Exercise instructions:
Only the number is wanted: how many lines in the material below contain "framework".

Exercise material:
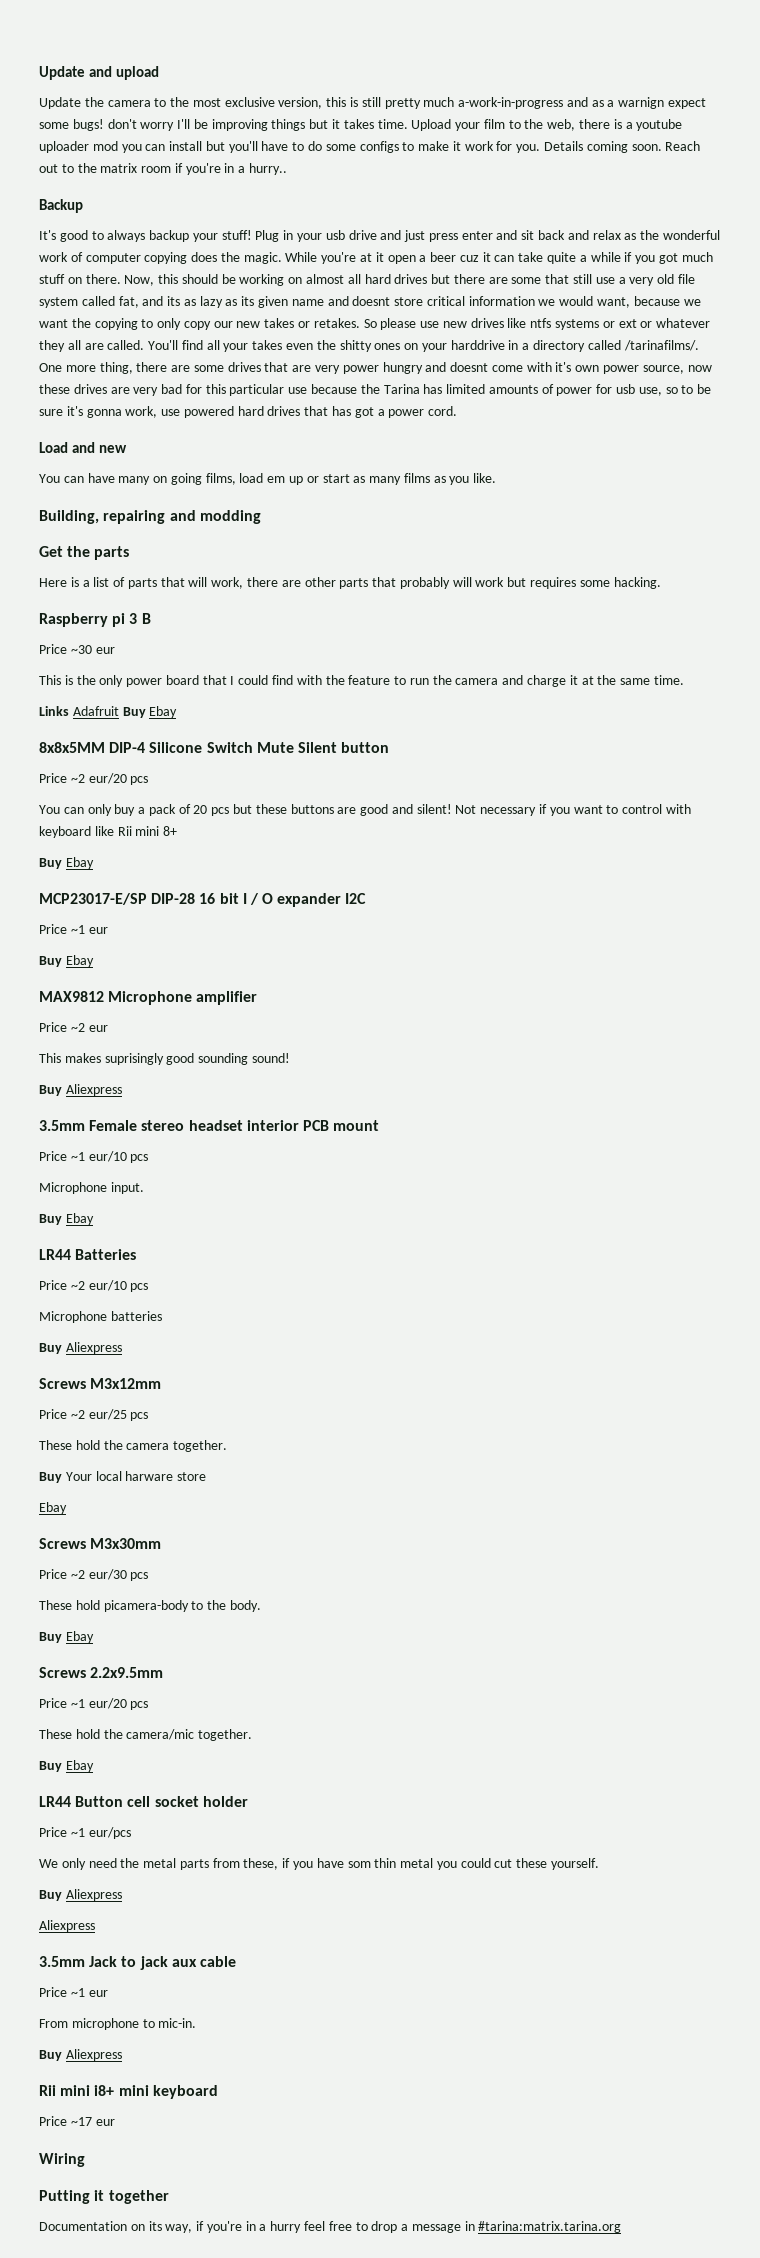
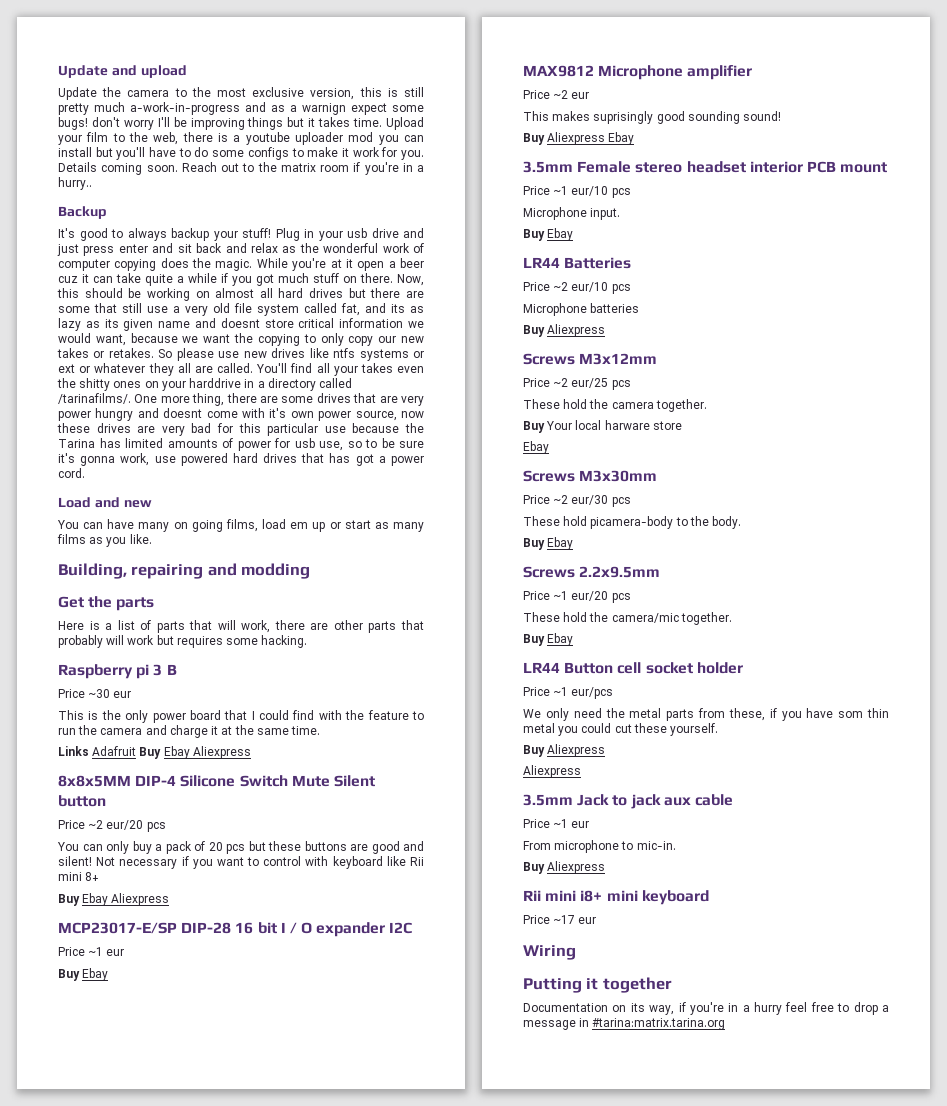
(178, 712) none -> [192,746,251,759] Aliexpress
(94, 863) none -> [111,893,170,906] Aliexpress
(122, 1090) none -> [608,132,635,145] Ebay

* * *

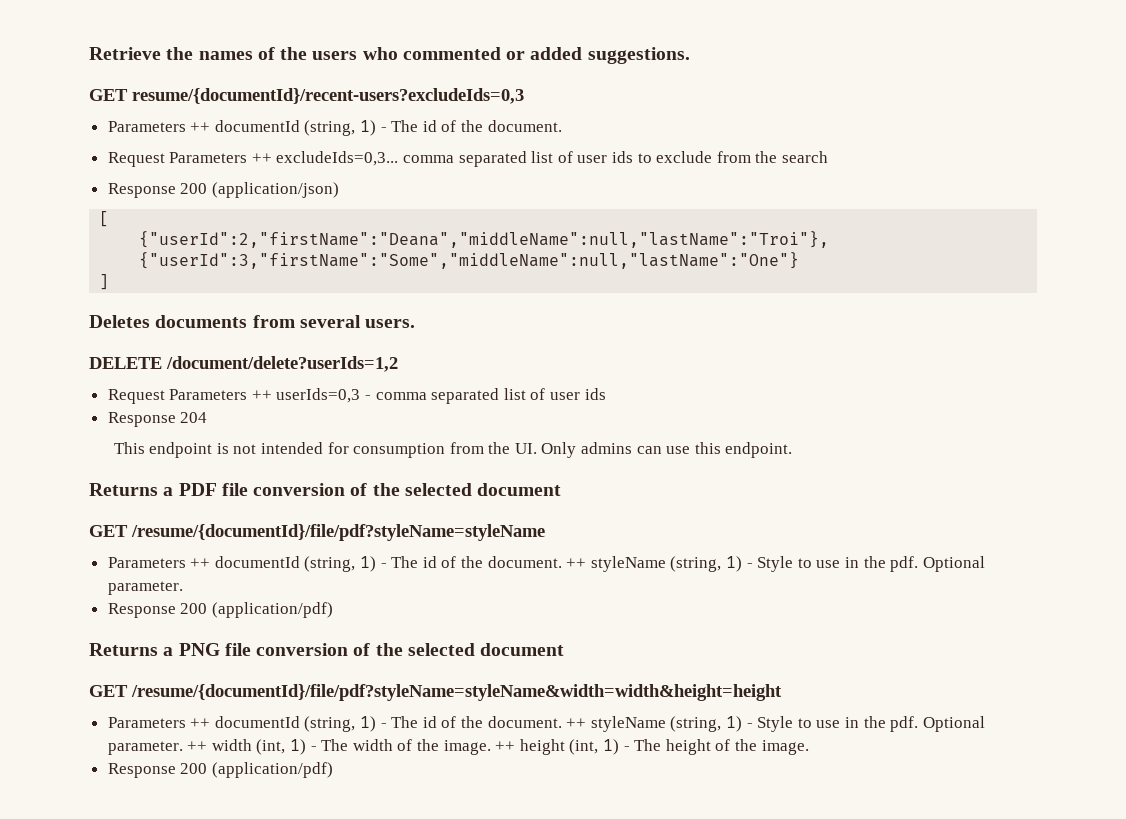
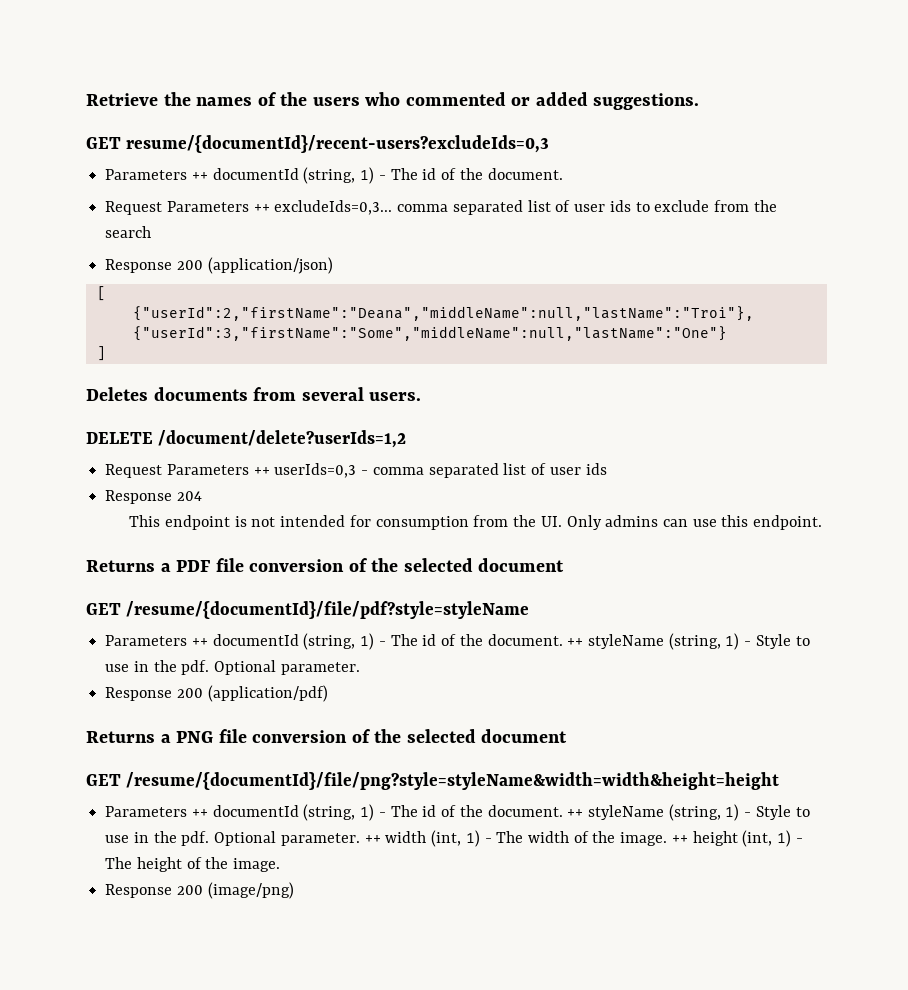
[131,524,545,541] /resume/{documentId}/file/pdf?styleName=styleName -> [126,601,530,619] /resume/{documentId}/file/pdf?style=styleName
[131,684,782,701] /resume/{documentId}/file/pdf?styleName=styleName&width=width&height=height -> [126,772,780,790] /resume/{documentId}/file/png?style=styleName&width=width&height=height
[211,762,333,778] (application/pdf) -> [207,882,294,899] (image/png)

---

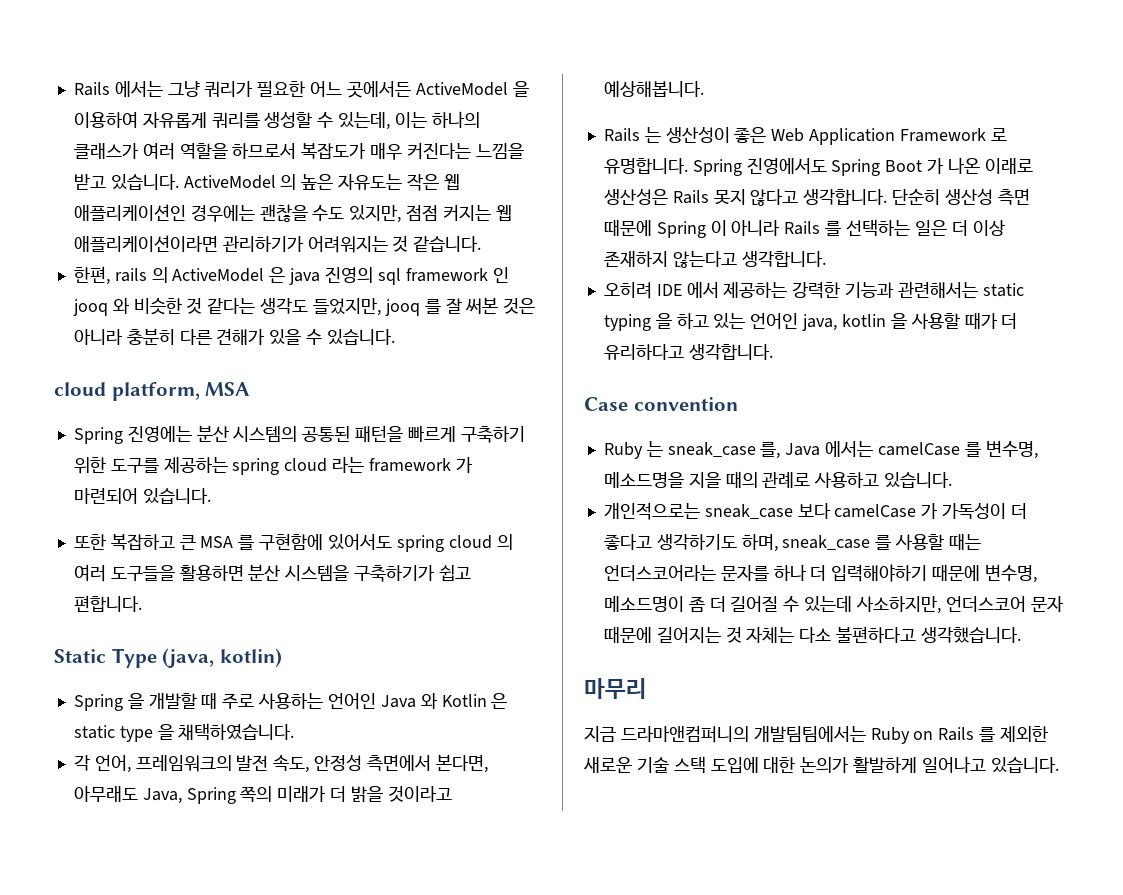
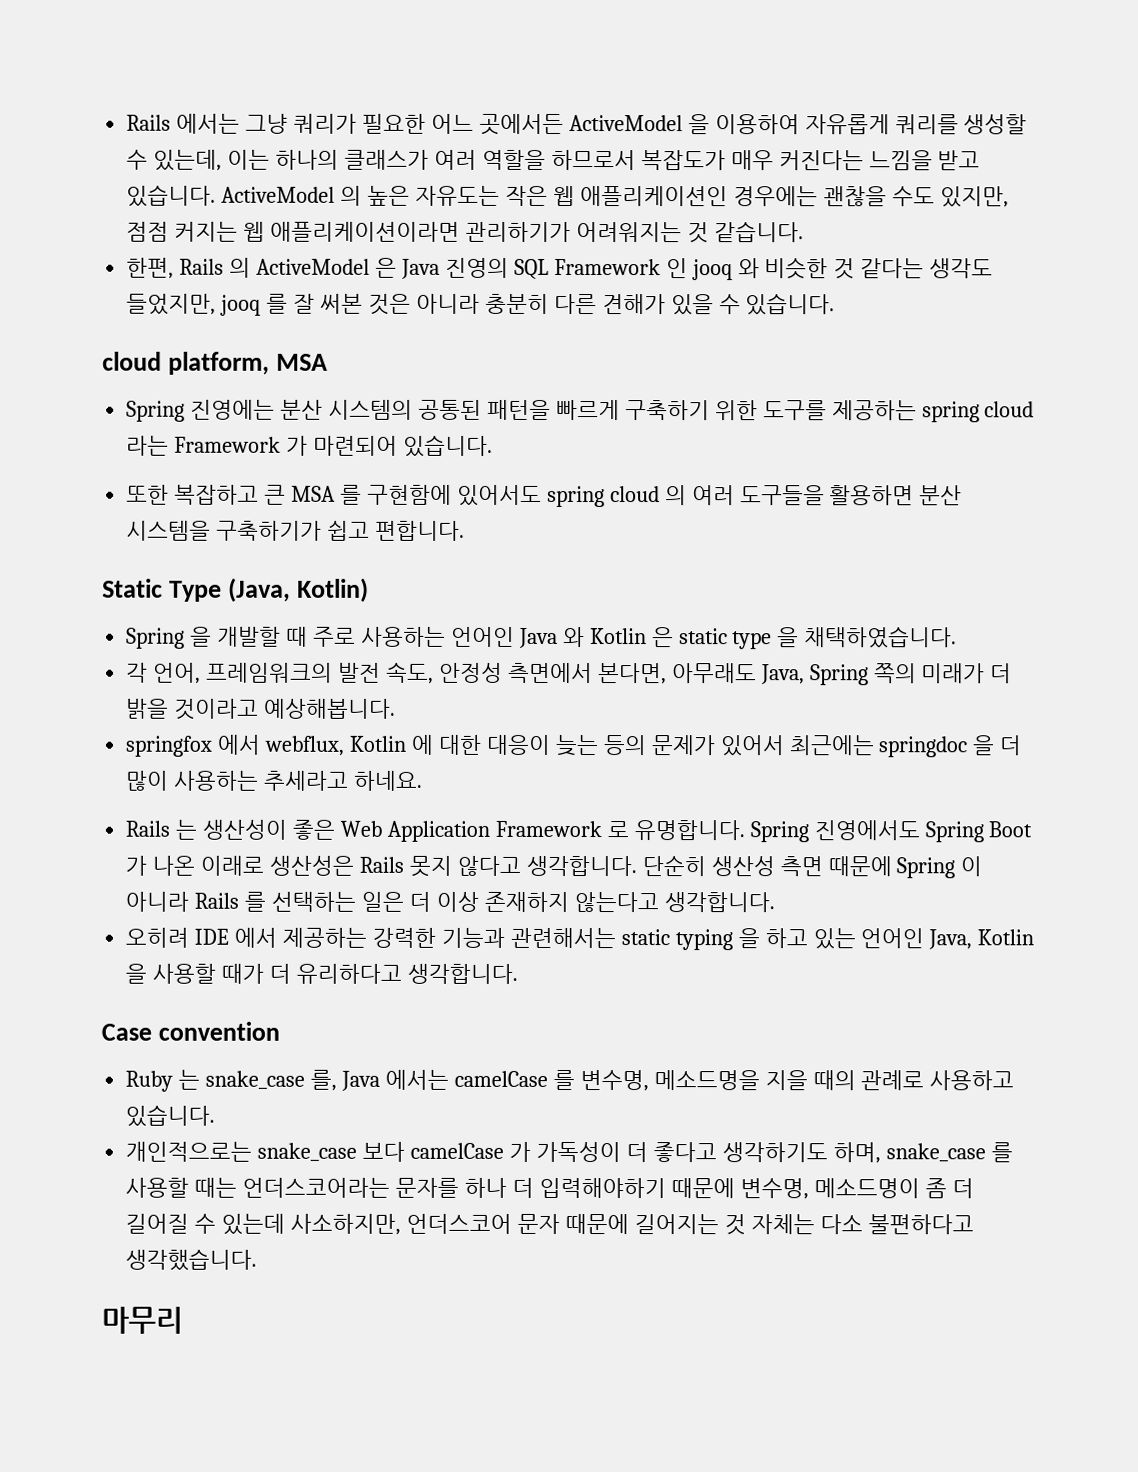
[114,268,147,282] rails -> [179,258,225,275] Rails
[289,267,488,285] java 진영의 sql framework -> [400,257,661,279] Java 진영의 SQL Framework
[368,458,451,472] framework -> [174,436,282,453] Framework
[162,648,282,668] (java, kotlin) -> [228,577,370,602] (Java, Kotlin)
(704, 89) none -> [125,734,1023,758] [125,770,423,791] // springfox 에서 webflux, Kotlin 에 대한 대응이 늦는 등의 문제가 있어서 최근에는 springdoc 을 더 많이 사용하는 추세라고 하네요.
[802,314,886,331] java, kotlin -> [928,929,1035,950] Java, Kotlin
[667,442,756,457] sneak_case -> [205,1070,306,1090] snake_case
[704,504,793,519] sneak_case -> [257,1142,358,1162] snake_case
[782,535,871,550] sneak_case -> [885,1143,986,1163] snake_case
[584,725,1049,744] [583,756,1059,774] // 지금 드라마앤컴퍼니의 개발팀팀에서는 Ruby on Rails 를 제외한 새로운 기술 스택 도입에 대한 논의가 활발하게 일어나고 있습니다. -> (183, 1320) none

Task answer:
2